/NOT FOR DISTRIBUTION TO UNITED STATES NEWSWIRE SERVICES OR FOR
DISSEMINATION IN THE UNITED
STATES/
TSX Venture Exchange: APHE.P
VANCOUVER, BC, May 10, 2021 /CNW/ - Aphelion Capital Corp.
("Aphelion" or the "Company") announces that in
connection with its Annual General and Special Meeting
("AGSM") of shareholders of the Company
("Shareholders") originally scheduled to be held on
May 12, 2021, the Company has filed
an amended and restated information circular dated May 7, 2021 (the "Restated Circular"), a
copy of which is available on the Company's SEDAR profile at
www.sedar.com.
In order to permit all Shareholders to review the Restated
Circular, the Company further announces that the AGSM shall now be
held on June 4, 2021 at 10:00 AM (Vancouver Time). Information on how to
vote and attend the AGSM is included with the Restated
Circular.
Pursuant to the Restated Circular, the capital alteration
resolution has been revised to include a change to the name of the
common shares of the Company to "Subordinate Voting Shares"
("Subordinate Voting Shares"), to create a new class of
preferred multiple voting shares (the "Preferred Multiple Voting
Shares") to the authorized capital structure of the Company and
the addition of certain special rights and restrictions to each of
the classes of shares of the Company, all as set forth in the
Restated Circular (the "Capital Alteration Resolution").

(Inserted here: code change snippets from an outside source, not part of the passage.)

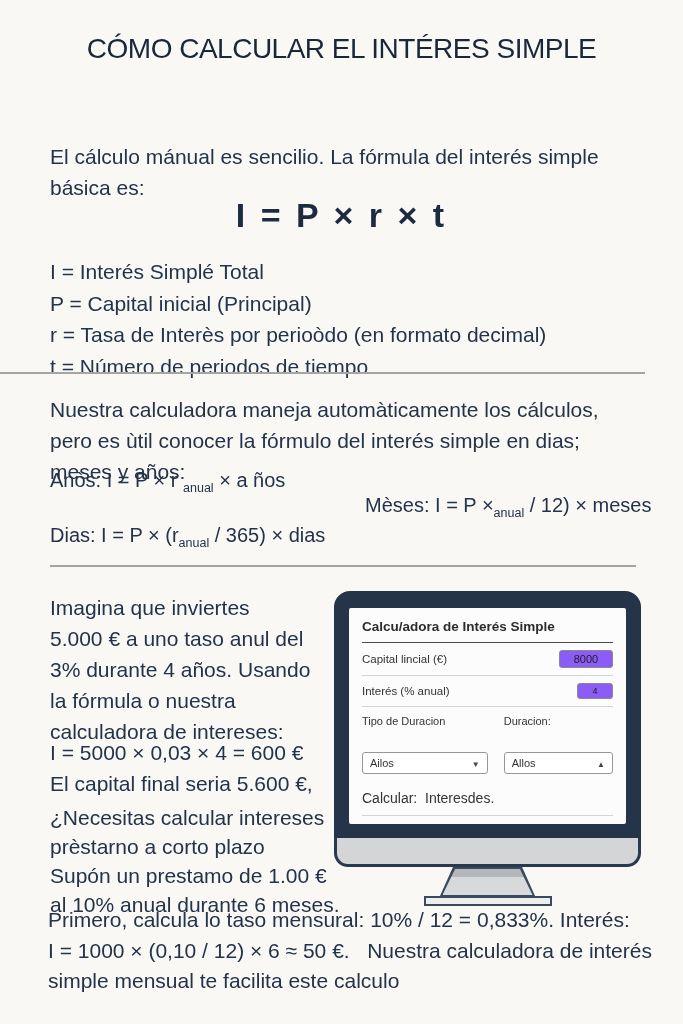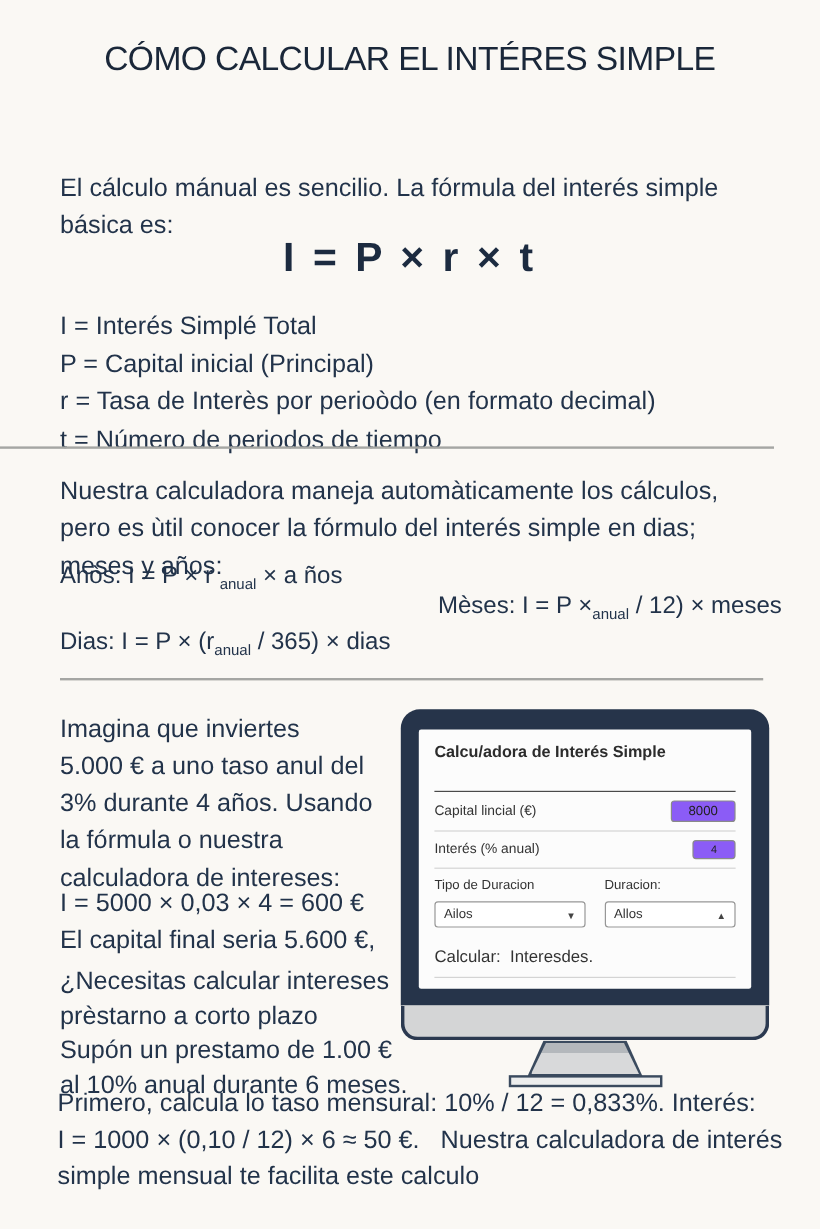--- a/index.html
+++ b/index.html
@@ -45,36 +45,36 @@
   .bezel {
     width:307px; height:247px; background:#26344a;
     border-radius:16px 16px 0 0; padding:17px 15px 14px;
   }
   .screen {
     width:100%; height:100%; background:#fcfcfc; border-radius:2px;
     padding:6px 13px; overflow:hidden; color:#333;
   }
   .scr-title {
     font-size:13.5px; font-weight:700; color:#2c2c2c;
-    padding:5px 0 25px; border-bottom:1.5px solid #4a4a4a;
+    padding:5px 0 8px; border-bottom:1.5px solid #4a4a4a;
   }
   .scr-row {
     display:flex; justify-content:space-between; align-items:center;
     padding:7px 0; border-bottom:1px solid #d4d4d4; font-size:11.5px;
   }
   .scr-input {
     border:1.4px solid #8a8a8a; border-radius:3px; background:#8b5cf6;
     font-size:11px; text-align:center; padding:2px 4px; color:#222;
     font-family:"Liberation Sans", sans-serif;
   }
   .scr-input.capital { width:54px; }
   .scr-input.interest { width:36px; font-size:9px; }
   .scr-selects { display:flex; gap:16px; padding:8px 0 10px; }
   .scr-col { flex:1; }
-  .scr-col-label { font-size:11px; margin-bottom:7px; color:#333; }
+  .scr-col-label { font-size:11px; margin-bottom:25px; color:#333; }
   .scr-select {
     border:1.4px solid #979797; border-radius:3px; background:#fff;
     display:flex; justify-content:space-between; align-items:flex-end;
     padding:4px 7px; font-size:11px; cursor:pointer;
   }
   .scr-select .arrow { font-size:8px; color:#444; }
   .scr-calc { padding:6px 0 9px; border-bottom:1px solid #d4d4d4; font-size:14px; }
   .scr-total { padding:8px 0 7px; font-size:12px; font-weight:700; color:#14532d; }
   .scr-button {
     background:#cf9a4d; color:#fff; border:none; border-radius:7px;

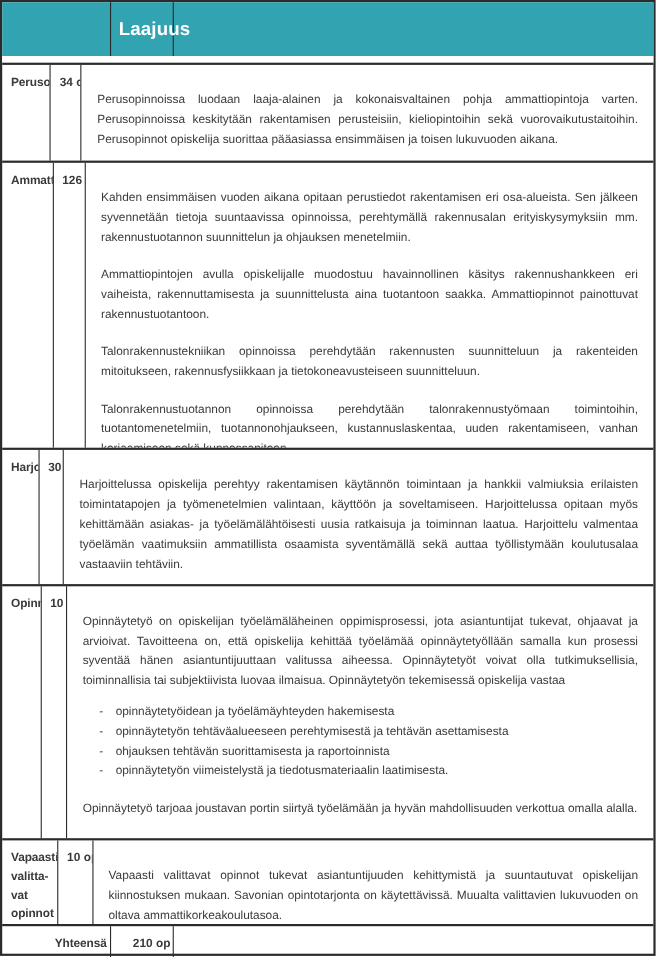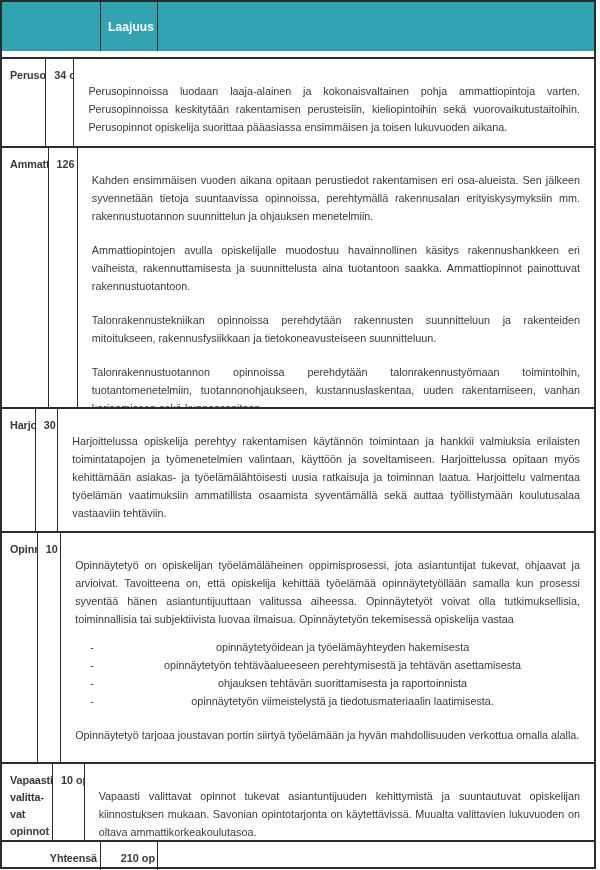--- a/index.html
+++ b/index.html
@@ -41,21 +41,21 @@
   
   .header-row {
     height: 57px;
     background: linear-gradient(to bottom, var(--header-bg, #32a3b0) 0px, var(--header-bg, #32a3b0) 49px, #ffffff 49px);
   }
   .hcell {
     display: flex; align-items: center;
     height: 49px;
     color: var(--header-text, #ffffff);
     font-weight: bold;
-    font-size: 12px;
+    font-size: 17px;
     letter-spacing: 0.1px;
     white-space: nowrap;
     overflow: visible;
   }
   .hcell.c2 { padding-left: 7px; }
   .hcell.c3 { padding-left: 13px; margin-top: 42px; }
 
   
   .r1 { height: 89px; }
   .r2 { height: 261px; }
@@ -81,21 +81,21 @@
     color: var(--body-text, #3a3a3a);
     white-space: nowrap;
   }
   .desc {
     padding: 7px 14px 0 14px;
     font-size: 10.8px;
     line-height: 18px;
     color: var(--body-text, #3a3a3a);
   }
   .desc p { margin: 16px 0 10px 0; text-align: justify; }
-  .desc ul { list-style: none; margin: 0 0 10px 0; padding: 0; text-align: center; }
+  .desc ul { list-style: none; margin: 0 0 10px 0; padding: 0; }
   .desc li { position: relative; padding-left: 30px; line-height: 18px; }
   .desc li::before { content: "-"; position: absolute; left: 15px; top: 0; }
 </style>
 </head>
 <body>
 
 <div class="page">
   <div class="table">
 
     <div class="row header-row">

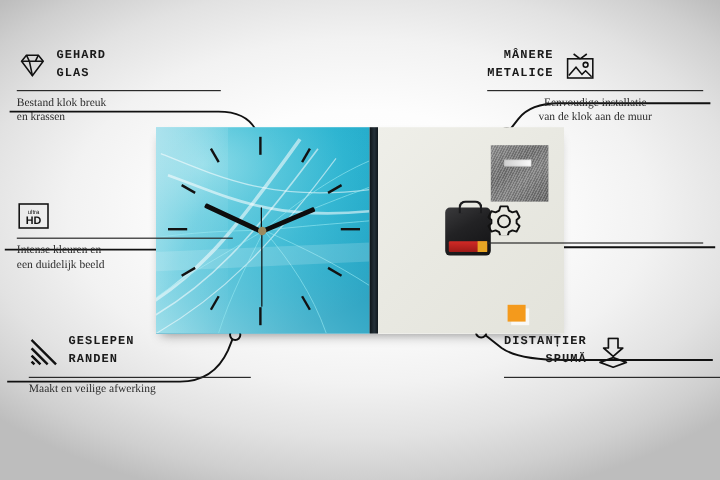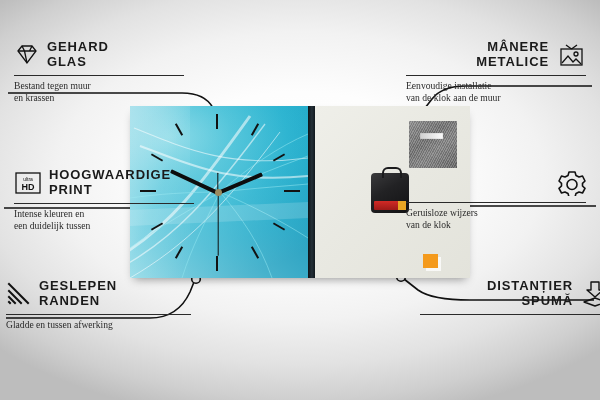--- a/index.html
+++ b/index.html
@@ -12,34 +12,34 @@
     position:relative;width:600px;height:400px;
     background:
       radial-gradient(ellipse 70% 62% at 50% 44%, #ffffff 0%, #fdfdfd 34%, #f2f2f2 58%, #e2e2e2 76%, #cfcfcf 90%, #bdbdbd 100%);
   }
   
   #wires{position:absolute;left:0;top:0;width:600px;height:400px;}
 
   
   .callout{position:absolute;}
   .c-head{display:flex;align-items:center;gap:7px;}
-  .c-head.right{justify-content:flex-end;}
+  .c-head.right{justify-content:flex-start;}
   .c-title{
-    font-family:Liberation Sans, sans-serif;
-    font-weight:bold;font-size:13px;line-height:14.5px;
+    font-family:Liberation Mono, monospace;
+    font-weight:bold;font-size:10px;line-height:14.5px;
     letter-spacing:.9px;color:#1a1a1a;text-transform:uppercase;
     white-space:pre-line;
   }
   .c-title.ta-r{text-align:right;}
   .c-rule{height:1px;background:#2a2a2a;margin:4px 0 4px 0;}
   .c-sub{
     font-family:"Liberation Serif", serif;
     font-size:9.6px;line-height:11.6px;color:#2b2b2b;white-space:pre-line;
   }
-  .c-sub.ta-r{text-align:left;}
+  .c-sub.ta-r{text-align:center;}
   .ico{flex:0 0 auto;display:block;}
 
   
   #photo{
     position:absolute;left:130px;top:106px;width:340px;height:172px;
     box-shadow:0 5px 9px -4px rgba(0,0,0,.42);
   }
   #clockface{
     position:absolute;left:0;top:0;width:178px;height:172px;
     background:
@@ -191,54 +191,52 @@
       <svg class="ico" width="26" height="22" viewBox="0 0 26 22">
         <g fill="none" stroke="#111" stroke-width="1.3">
           <path d="M4,7 L8,2 L18,2 L22,7 L13,19 Z"></path>
           <path d="M4,7 L22,7 M8,2 L10.5,7 L13,19 M18,2 L15.5,7"></path>
         </g>
       </svg>
       <div class="c-title">GEHARD
 GLAS</div>
     </div>
     <div class="c-rule" style="margin-top:6px;"></div>
-    <div class="c-sub">Bestand tegen muur
+    <div class="c-sub">Bestand klok breuk
 en krassen</div>
   </div>
 
   <div class="callout" style="left:14px;top:168px;width:180px;">
     <div class="c-head">
       <svg class="ico" width="28" height="24" viewBox="0 0 28 24">
         <rect x="2" y="2" width="24" height="20" fill="none" stroke="#111" stroke-width="1.3"></rect>
         <text x="14" y="10" font-family="Liberation Sans, sans-serif" font-size="5" text-anchor="middle" fill="#111">ultra</text>
         <text x="14" y="19" font-family="Liberation Sans, sans-serif" font-size="9" font-weight="bold" text-anchor="middle" fill="#111">HD</text>
       </svg>
-      <div class="c-title">HOOGWAARDIGE
-PRINT</div>
     </div>
     <div class="c-rule" style="margin-top:6px;"></div>
     <div class="c-sub">Intense kleuren en
-een duidelijk tussen</div>
-  </div>
-
-  <div class="callout" style="left:6px;top:279px;width:185px;">
+een duidelijk beeld</div>
+  </div>
+
+  <div class="callout" style="left:24px;top:279px;width:185px;">
     <div class="c-head">
       <svg class="ico" width="26" height="24" viewBox="0 0 26 24">
         <g stroke="#111" stroke-width="2" stroke-linecap="square">
           <path d="M3,2 L22,21"></path>
           <path d="M3,9 L15,21"></path>
           <path d="M3,15 L9,21"></path>
           <path d="M3,20 L4,21"></path>
         </g>
       </svg>
       <div class="c-title">GESLEPEN
 RANDEN</div>
     </div>
     <div class="c-rule" style="margin-top:6px;"></div>
-    <div class="c-sub">Gladde en tussen afwerking</div>
+    <div class="c-sub">Maakt en veilige afwerking</div>
   </div>
 
   <div class="callout" style="left:406px;top:40px;width:180px;">
     <div class="c-head right">
       <div class="c-title ta-r">MÂNERE
 METALICE</div>
       <svg class="ico" width="30" height="24" viewBox="0 0 30 24">
         <g fill="none" stroke="#111" stroke-width="1.3">
           <rect x="5" y="6" width="21" height="16"></rect>
           <path d="M15.5,6 L10,2 M15.5,6 L21,2"></path>
@@ -255,22 +253,20 @@
   <div class="callout" style="left:406px;top:170px;width:180px;">
     <div class="c-head right">
       <svg class="ico" width="28" height="26" viewBox="0 0 28 26">
         <g fill="none" stroke="#111" stroke-width="1.6" stroke-linejoin="round">
           <path d="M11,2 L17,2 L18,5.5 L21,7 L24.5,6 L27,11 L24.5,13.3 L24.5,16 L27,18.3 L24.5,23 L21,22 L18,23.5 L17,27 L11,27 L10,23.5 L7,22 L3.5,23 L1,18.3 L3.5,16 L3.5,13.3 L1,11 L3.5,6 L7,7 L10,5.5 Z"></path>
           <circle cx="14" cy="14.5" r="5"></circle>
         </g>
       </svg>
     </div>
     <div class="c-rule" style="margin-top:6px;"></div>
-    <div class="c-sub ta-r">Geruisloze wijzers
-van de klok</div>
   </div>
 
   <div class="callout" style="left:420px;top:279px;width:190px;">
     <div class="c-head right">
       <div class="c-title ta-r">DISTANȚIER
 SPUMĂ</div>
       <svg class="ico" width="30" height="26" viewBox="0 0 30 26">
         <g fill="none" stroke="#111" stroke-width="1.4" stroke-linejoin="round">
           <path d="M11,1 L19,1 L19,9 L23,9 L15,16 L7,9 L11,9 Z"></path>
           <path d="M15,17 L26,21 L15,25 L4,21 Z"></path>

The Preferred Multiple Voting Shares will be entitled to one
vote in respect of each Subordinate Voting Share into which such
Preferred Multiple Voting Share could be converted, and as such the
Preferred Multiple Voting Shares do not necessarily hold voting
rights that are superior to the holders of Subordinate Voting
Shares, on an as converted to Subordinate Voting Shares basis. In
accordance with Section 5 Policy 5.3 of the TSX Venture Exchange
(the "TSXV"), the Company will obtain Majority of the
Minority Approval (as defined below) for the creation of the
Preferred Multiple Voting Shares.
Majority of the Minority Approval means the approval, at a
properly constituted meeting of the holders of shares of the
Company of a resolution to create a class or series of Preferred
Multiple Voting Shares, by a majority of the votes cast by the
holders of shares of the Company who vote at the AGSM, other than
Promoters (as defined under TSXV policies), directors, officers or
other Insiders (as defined under TSXV policies) of the Company and
of any proposed recipient of Preferred Multiple Voting Shares and
their Associates and Affiliates (as each are defined under TSXV
policies) (the "Capital Alteration Resolution Disinterested
Shareholders").
Additionally, the Capital Alteration Resolution will be used to
approve a "restricted security reorganization" pursuant to National
Instrument 41-101 - General Prospectus Requirements and OSC Rule
56-501 - Restricted Shares (the "Restricted Share Rules").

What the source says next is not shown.